### [What you have to do]
Type the records that follow again exactly as written, but drop the pictures.

** Information follows **

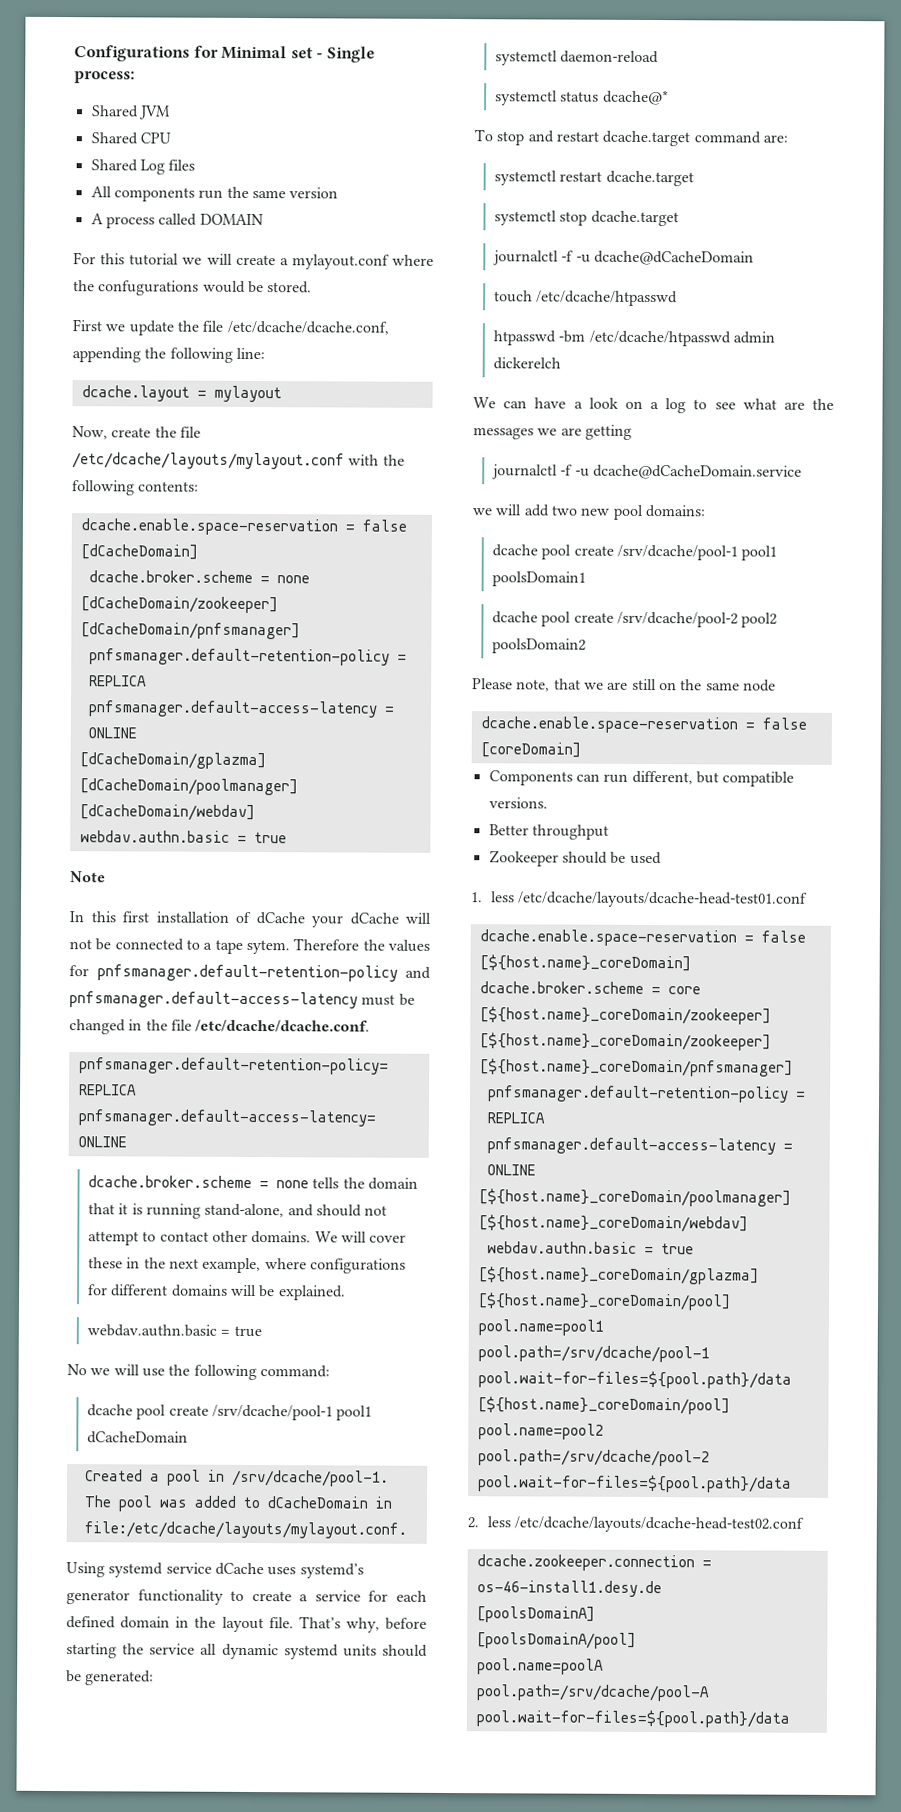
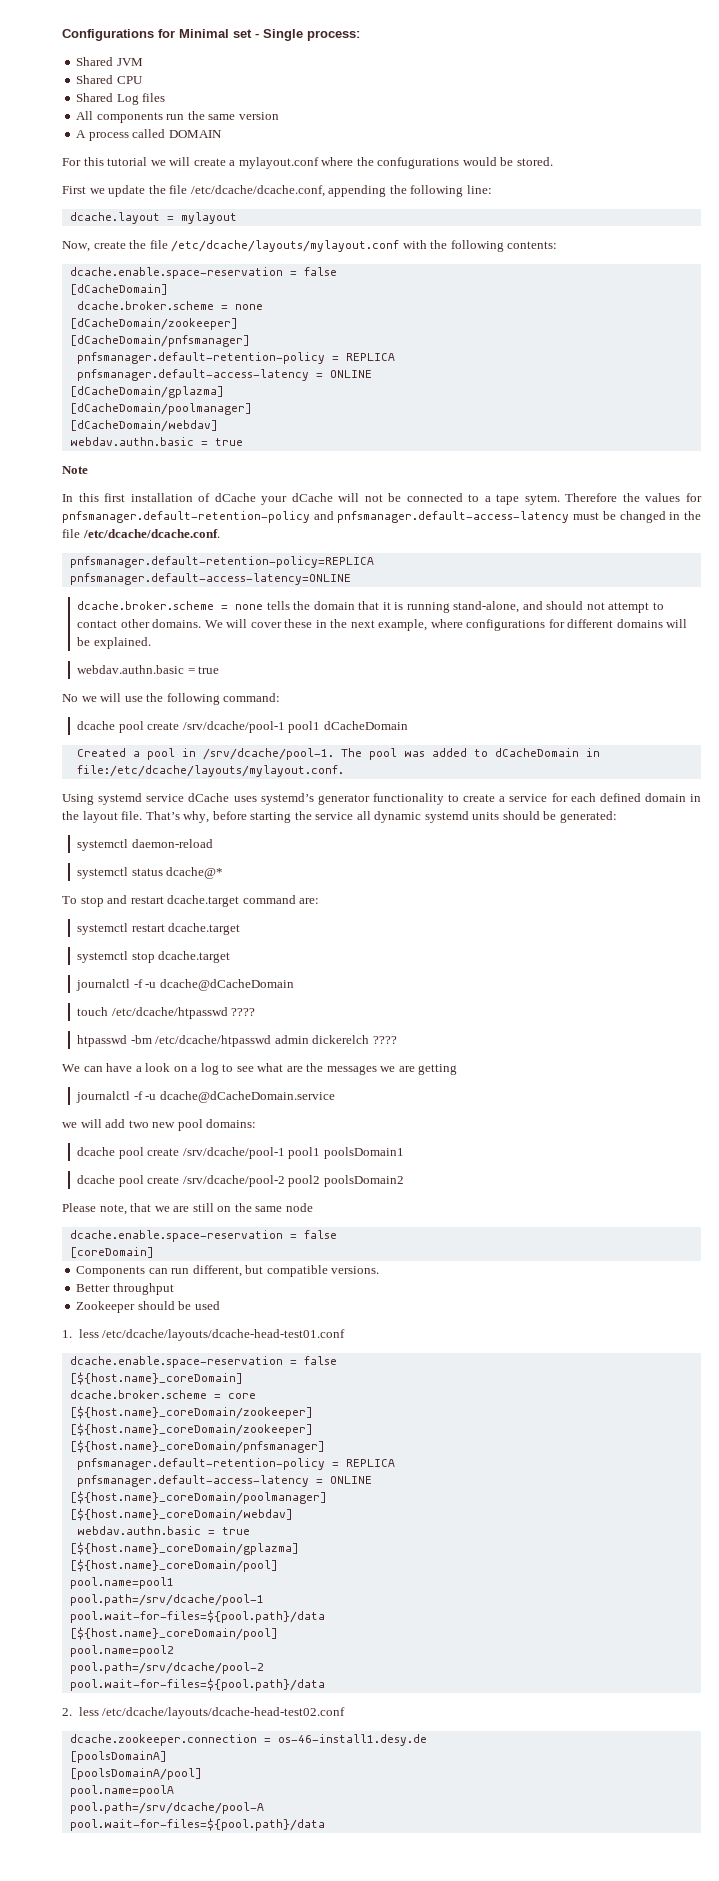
- touch /etc/dcache/htpasswd
+ touch /etc/dcache/htpasswd ????
- htpasswd -bm /etc/dcache/htpasswd admin dickerelch
+ htpasswd -bm /etc/dcache/htpasswd admin dickerelch ????

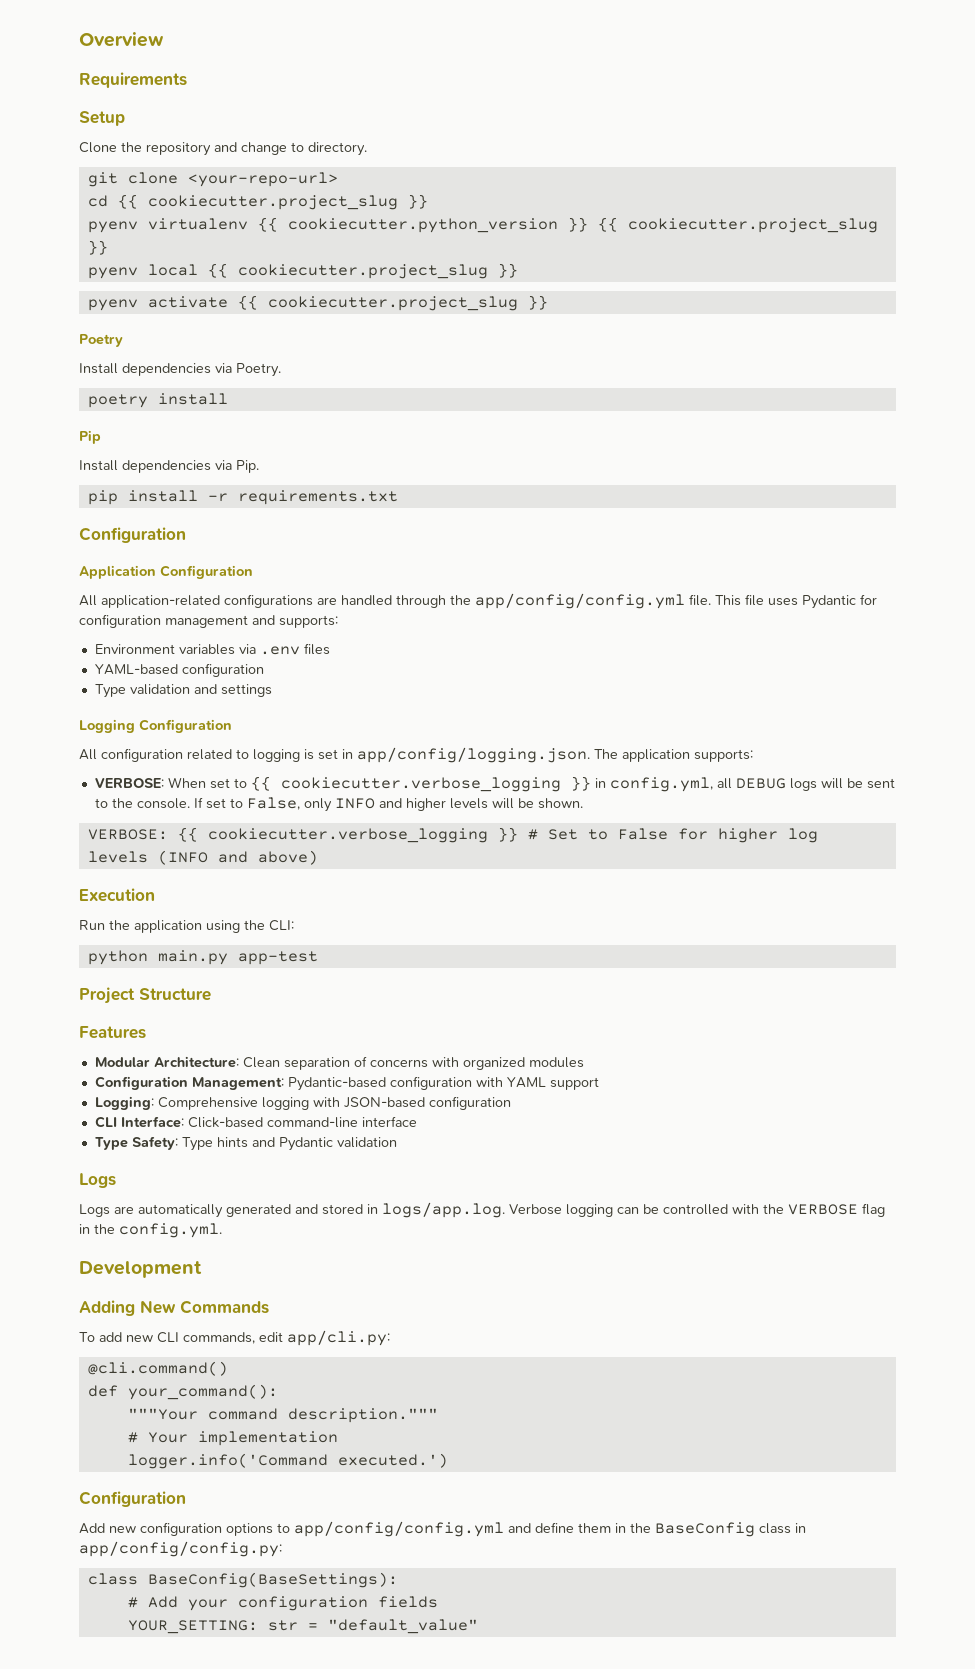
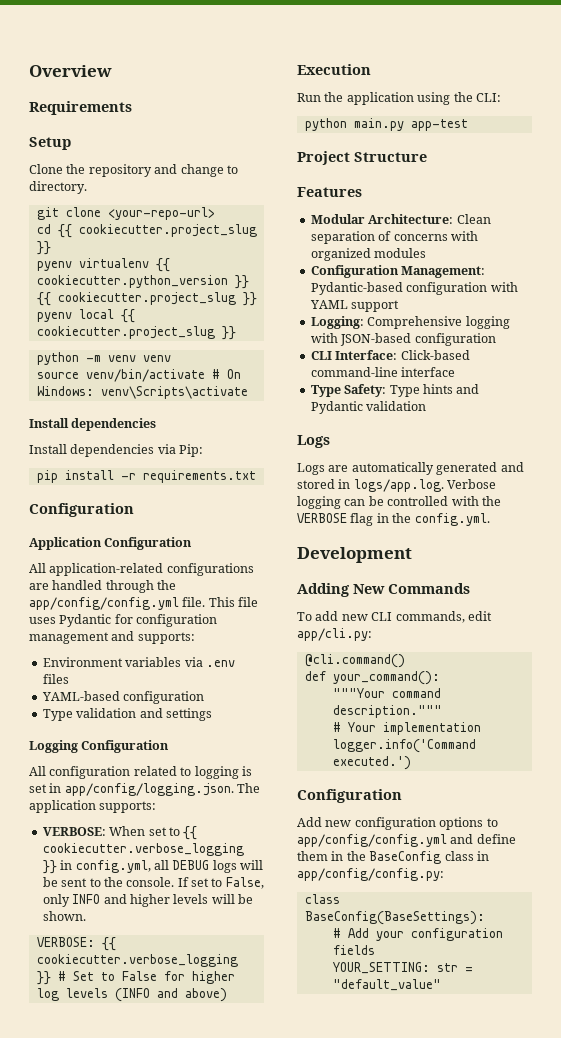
- pyenv activate {{ cookiecutter.project_slug }}
- Poetry
- Install dependencies via Poetry.
- poetry install
- Pip
- Install dependencies via Pip.
+ python -m venv venv
+ source venv/bin/activate # On Windows: venv\Scripts\activate
+ Install dependencies
+ Install dependencies via Pip:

** End of Information **

### [Answer for the task]
- touch /etc/dcache/htpasswd
+ touch /etc/dcache/htpasswd ????
- htpasswd -bm /etc/dcache/htpasswd admin dickerelch
+ htpasswd -bm /etc/dcache/htpasswd admin dickerelch ????

- pyenv activate {{ cookiecutter.project_slug }}
- Poetry
- Install dependencies via Poetry.
- poetry install
- Pip
- Install dependencies via Pip.
+ python -m venv venv
+ source venv/bin/activate # On Windows: venv\Scripts\activate
+ Install dependencies
+ Install dependencies via Pip:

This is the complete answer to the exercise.